Washington, April 26: Osama bin Laden was so strapped for cash in the weeks after the September 11, 2001, attacks on the US, the millionaire global terror commander was forced to borrow $US7000 to flee Afghanistan ahead of invading US forces.
A new cache of secret US military documents shows key members of the al-Qa’ida command — including 2002 Bali bombing mastermind Hambali (Riduan Ismuddin) and 9/11 architect Khalid Shaikh Mohammed — were in Pakistan’s port city of Karachi when the attacks took place.
The claims will add pressure to the US-Pakistan alliance, which has deteriorated over public anger at US missile strikes targeting militants in Pakistan tribal areas and US suspicions that Islamabad’s intelligence agencies continue to covertly back the Taliban rebels in Afghanistan.
The latest Wikileaks release, including information obtained from 14 key Guantanamo Bay detainees using harsh interrogation techniques, reveals a picture of a terror command after 9/11 plagued by internal power disputes and struggling to maintain discipline among bored fighters.
Bin Laden fled his hideout in the Tora Bora mountain range in Afghanistan in mid-December 2001 for Pakistan, just days before US-led coalition troops arrived.
The documents show that on September 11, 2001, Mohammed watched events in New York and Washington on television from a safe house in Karachi with other al-Qa’ida members. Hambali, who was renting a flat in Karachi at the time, was allegedly buying lab equipment for a planned biological weapons program on the day of the attacks.
Just over a year later Mohammed would give him a $US100,000 reward for the Bali attacks, in which 88 Australians were killed.
A third al-Qa’ida commander, Abd al-Rahim al-Nashiri, accused mastermind of the 2000 attack on the US destroyer Cole off the coast of Yemen, was in hospital recovering from a tonsillectomy.

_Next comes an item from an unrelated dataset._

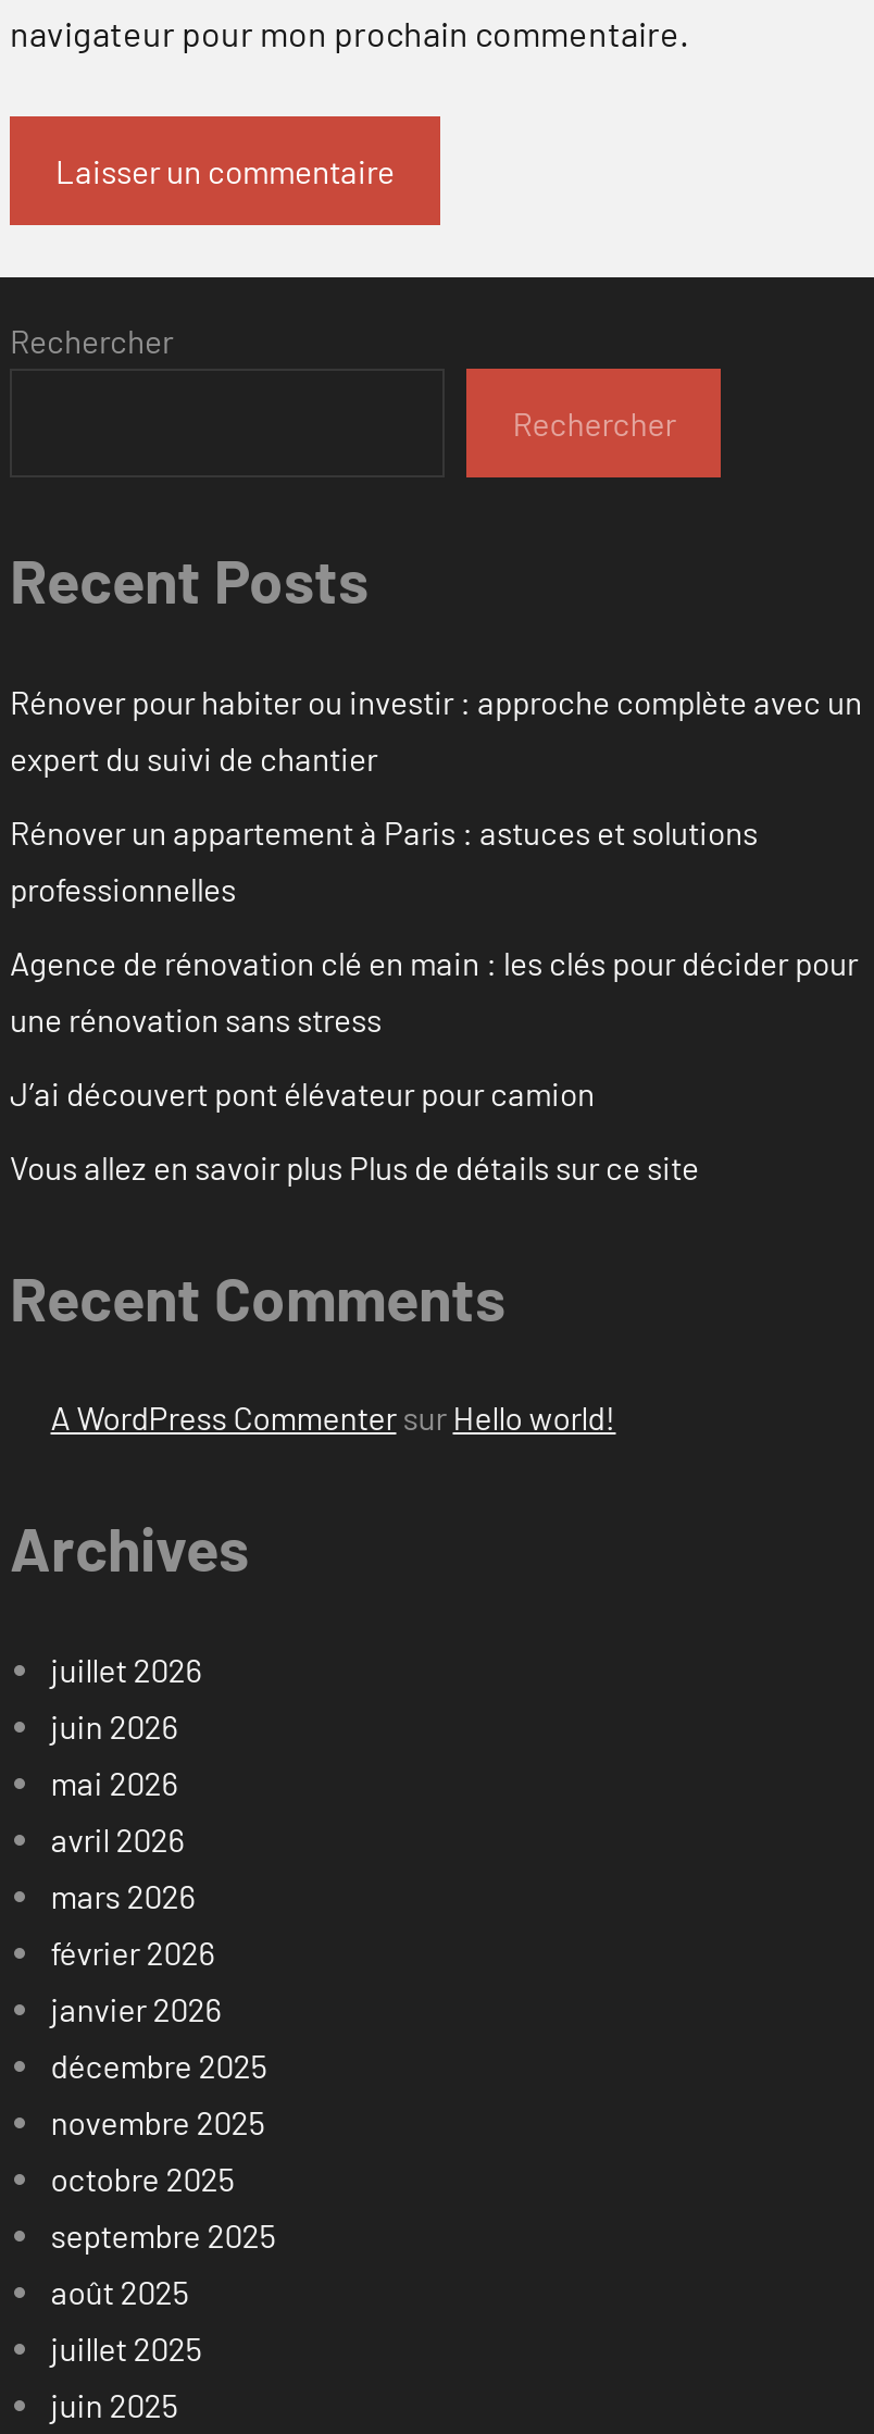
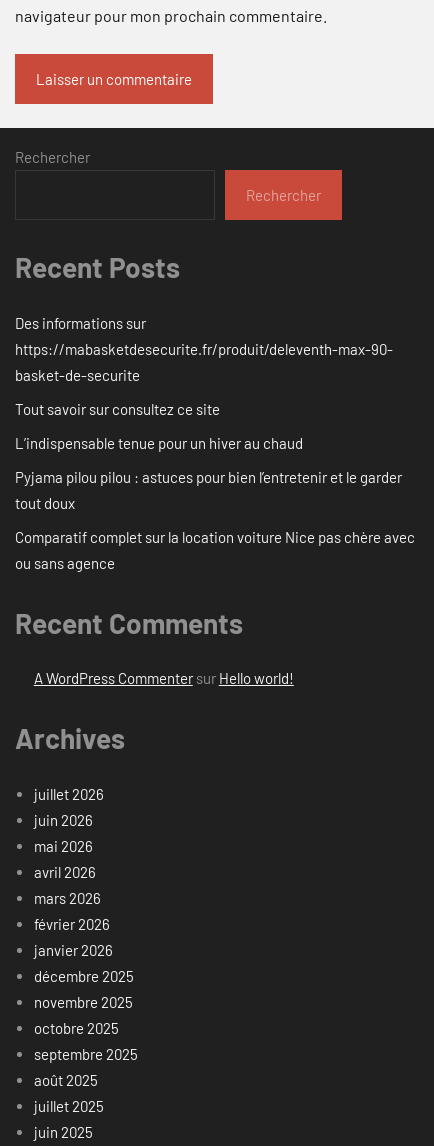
[10,681,862,777] Rénover pour habiter ou investir : approche complète avec un | expert du suivi de chantier -> [15,314,393,384] Des informations sur | https://mabasketdesecurite.fr/produit/deleventh-max-90- | basket-de-securite
[10,812,758,908] Rénover un appartement à Paris : astuces et solutions | professionnelles -> [15,400,220,418] Tout savoir sur consultez ce site
[10,942,858,1038] Agence de rénovation clé en main : les clés pour décider pour | une rénovation sans stress -> [15,434,303,452] L’indispensable tenue pour un hiver au chaud
[10,1073,595,1112] J’ai découvert pont élévateur pour camion -> [15,468,402,512] Pyjama pilou pilou : astuces pour bien l’entretenir et le garder | tout doux
[10,1147,699,1186] Vous allez en savoir plus Plus de détails sur ce site -> [15,528,415,572] Comparatif complet sur la location voiture Nice pas chère avec | ou sans agence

Mohammed and Nashiri would later fall out over Nashiri’s unilateral approval of a foiled plot by two Saudi nationals to attack the British military base in Gibraltar.

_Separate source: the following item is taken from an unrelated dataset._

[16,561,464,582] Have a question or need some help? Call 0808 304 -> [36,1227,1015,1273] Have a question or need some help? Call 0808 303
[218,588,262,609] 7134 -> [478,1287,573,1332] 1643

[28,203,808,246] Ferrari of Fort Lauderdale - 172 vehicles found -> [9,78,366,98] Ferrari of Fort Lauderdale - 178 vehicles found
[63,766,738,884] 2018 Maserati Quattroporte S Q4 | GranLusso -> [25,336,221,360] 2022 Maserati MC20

Within a year of the 9/11 attacks, Mohammed — back in Karachi — was forced to use money pouring into the organisation to assemble a “training program for assassinations and kidnappings as well as pistol and computer training” to occupy bored fighters.

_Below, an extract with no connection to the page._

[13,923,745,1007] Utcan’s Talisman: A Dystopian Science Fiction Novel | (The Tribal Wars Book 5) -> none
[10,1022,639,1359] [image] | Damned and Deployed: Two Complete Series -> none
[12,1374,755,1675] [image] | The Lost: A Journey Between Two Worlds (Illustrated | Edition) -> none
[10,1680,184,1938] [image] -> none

Nashiri, who last week became the first Guantanamo Bay detainee to be charged by the Obama administration, was said to be so committed to the cause he had himself injected with impotence drugs in order to focus on jihad.
The last reported sighting of bin Laden was in spring 2003 when several Guantanamo detainees claimed he met other terrorist commanders in Pakistan.
But the documents fail to shed light on where the al-Qa’ida commander in chief was on the day his organisation struck at New York’s twin towers, triggering a war on terror that shows no signs of abating.
Nor do they clarify persistent rumours of his death in the wake of the attacks.
Four days after September 11, bin Laden visited a guesthouse in the Taliban’s southern Afghanistan heartland of Kandahar, where he told a group of Arab fighters to defend Afghanistan “against the infidel invaders”.
The decade-long search for bin Laden has unearthed few credible leads to the location of the Saudi-born terror commander, although rumours have him living in Pakistan under the patronage of the country’s ISI spy agency.
But in the three months between September 11 and his escape from the Tora Bora caves in eastern Afghanistan, bin Laden and his Egyptian deputy Ayman al-Zawahiri drove across Afghanistan, handing out assignments, meeting Taliban leaders and delegating control of al-Qa’ida to the group’s Shura Council in the Pakistan city of Quetta.